Show the user-friendly errors to the user, and write the technical details to a log file or service.

The technical error report should include as much information as possible: anything that could help you track down what went wrong. For example, include the full text of a network response, if feasible. In pre-release builds, you could even include source files and line numbers.

It’s useful to have a general logging system in place too, so you can look back in time to see what led up to the error.

One word of caution: be careful not to create a security risk with your logging. Avoid storing sensitive data such as credit card numbers, passwords, or access tokens in a log file or crash log.

Recover if possible

As a user, there are few things more frustrating than an error message like “something went wrong,” with no explanation given and no way to continue your task. Defensive programming means you anticipate certain classes of error and plan ways to recover from them.

A good example of this is a network connection failure. In a mobile app especially, you should expect your network calls to fail occasionally. In most of my mobile front-end code, I automatically retry a certain number of times with an exponential back-off.

You don’t have to be that sophisticated, but a simple “retry” button can go a long way towards improving the user experience.

Validate external data

It should go without saying that your app should not crash on unexpected data. Invalid input, an incorrect response from an API, corrupted filesystem data. You should handle these things properly.

A good rule of thumb is that nothing that comes from outside your code should be trusted unless you validate it. Think of the validation step as a firewall between the untrusted outside world and your nice safe environment full of trustworthy data.

Handle validation errors as best you can. In the worst case, you may lose some data. Best case, you can retry and get a better result.

Crash during development if it’s a programming bug

While in the released product recovering from errors is a good goal, sometimes in development you prefer to crash immediately, so you can learn about things that go wrong.
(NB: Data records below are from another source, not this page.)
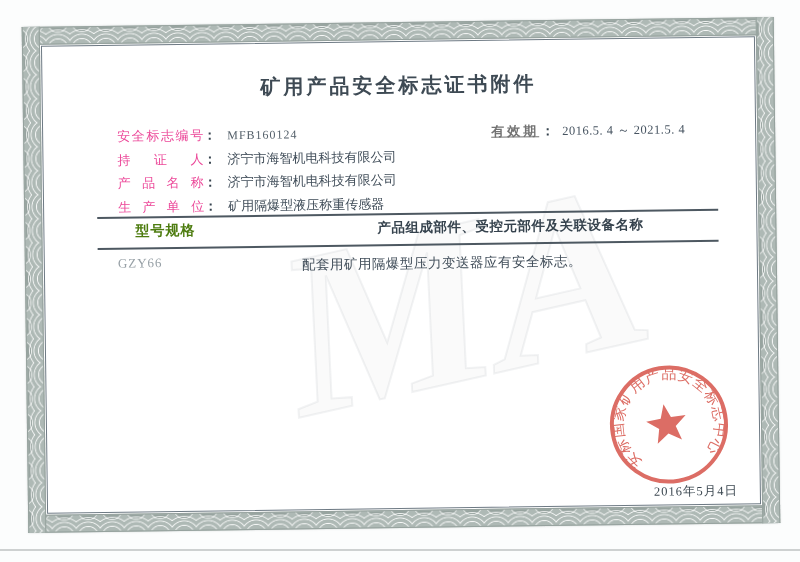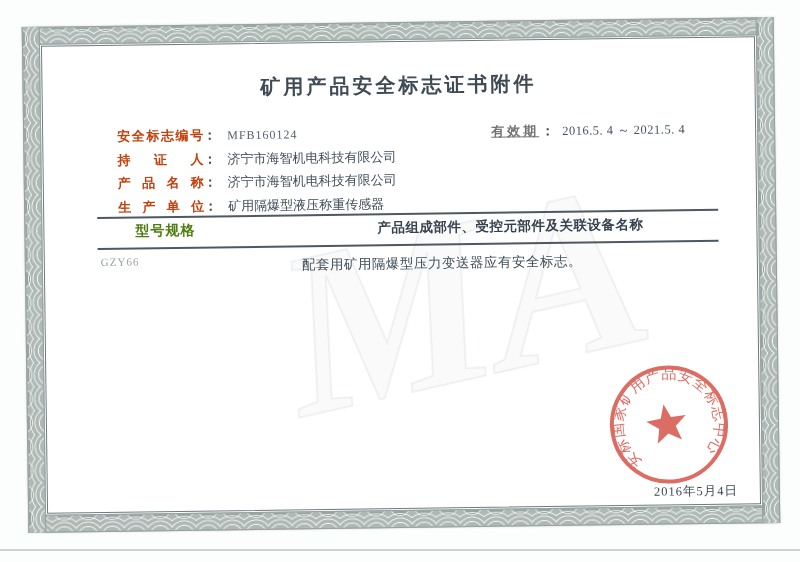--- a/index.html
+++ b/index.html
@@ -48,8 +48,8 @@
   .fields{position:absolute;left:74px;top:79px;font-size:13px;}
   .frow{height:23.7px;line-height:23.7px;white-space:nowrap;}
   .flabel{
-    display:inline-block;width:86px;font-weight:bold;letter-spacing:0;
-    text-align:justify;text-align-last:justify;vertical-align:top;color:#c2410c;
+    display:inline-block;width:86px;font-weight:normal;letter-spacing:0;
+    text-align:justify;text-align-last:justify;vertical-align:top;color:#ec4899;
   }
   .colon{display:inline-block;width:14px;margin-right:10px;font-weight:bold;color:#36434e;}
   .fvalue{font-size:13px;color:#404d59;}

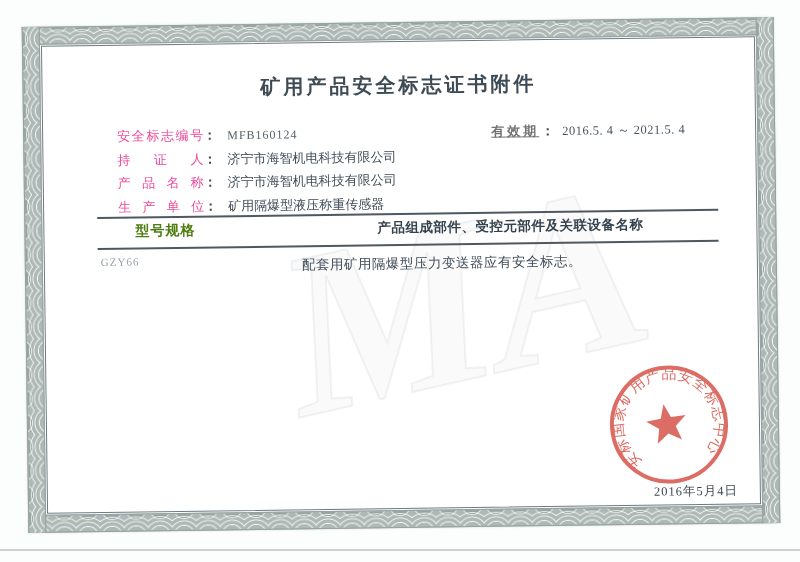--- a/index.html
+++ b/index.html
@@ -63,7 +63,7 @@
   .rule.r2{top:202px;}
   .th1{position:absolute;left:91px;top:177px;font-size:14px;font-weight:bold;color:#4d7c0f;letter-spacing:1px;}
   .th2{position:absolute;left:333px;top:177px;font-size:13.5px;font-weight:bold;color:#36434e;letter-spacing:.5px;}
-  .model{position:absolute;left:56px;top:210px;font-size:11px;color:#97a0a6;letter-spacing:1px;}
+  .model{position:absolute;left:73px;top:210px;font-size:13px;color:#97a0a6;letter-spacing:1px;}
   .desc{position:absolute;left:147px;top:213px;width:500px;text-align:center;font-size:13.5px;color:#404d59;letter-spacing:.5px;}
   .watermark{
     position:absolute;left:235px;top:100px;width:350px;height:320px;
Fail early and fail mindfully. Most popular languages allow for assertions: a way to trigger fatal errors in a development setting but let things pass in released code. Assertions are a valuable tool for catching programming errors. They also serve to document programming assumptions.

As a simple example, if you have a function that can only handle integers within a certain range, include a line at the beginning of the function like so:

assert(x > 0); // Results are undefined for non-positive numbers.

A simple comment can help with debugging if the assertion fails.

Test bad inputs

Make sure your test routine involves bad data. Test numbers that are too high and too low. Test numeric inputs that are not valid numbers. Test bad JSON, missing parameters, strings that are too long or too short.

In other words, try to break your code. When I do this type of testing, I almost always find some plausible error case that I hadn’t properly handled.

Decide on an appropriate level of robustness

The amount of error handling you would use on a competitive mine-sweeper game is different from you would use on, say, an actual mine-sweeper. You may choose not to handle certain classes of errors, and as long as you are aware of the tradeoff you’re making, that is a perfectly valid decision.

Weigh the risk of the error happening versus the cost of adding complexity to your code. Some factors to consider include:

  • How likely is the error?
  • How catastrophic would the consequences of the error be (at one extreme, physical injury, and the other extreme, a minor glitch in video playback)?
  • How hard is the error to recover from?

For example, an out-of-memory error is one I often choose not to handle, because they can be extremely hard to handle and don’t come up very often, even on smartphones.

And More

Of course, there is much more to error handling and the writing of robust software than I can cover in a short blog post. Hopefully this got you thinking more about this important topic.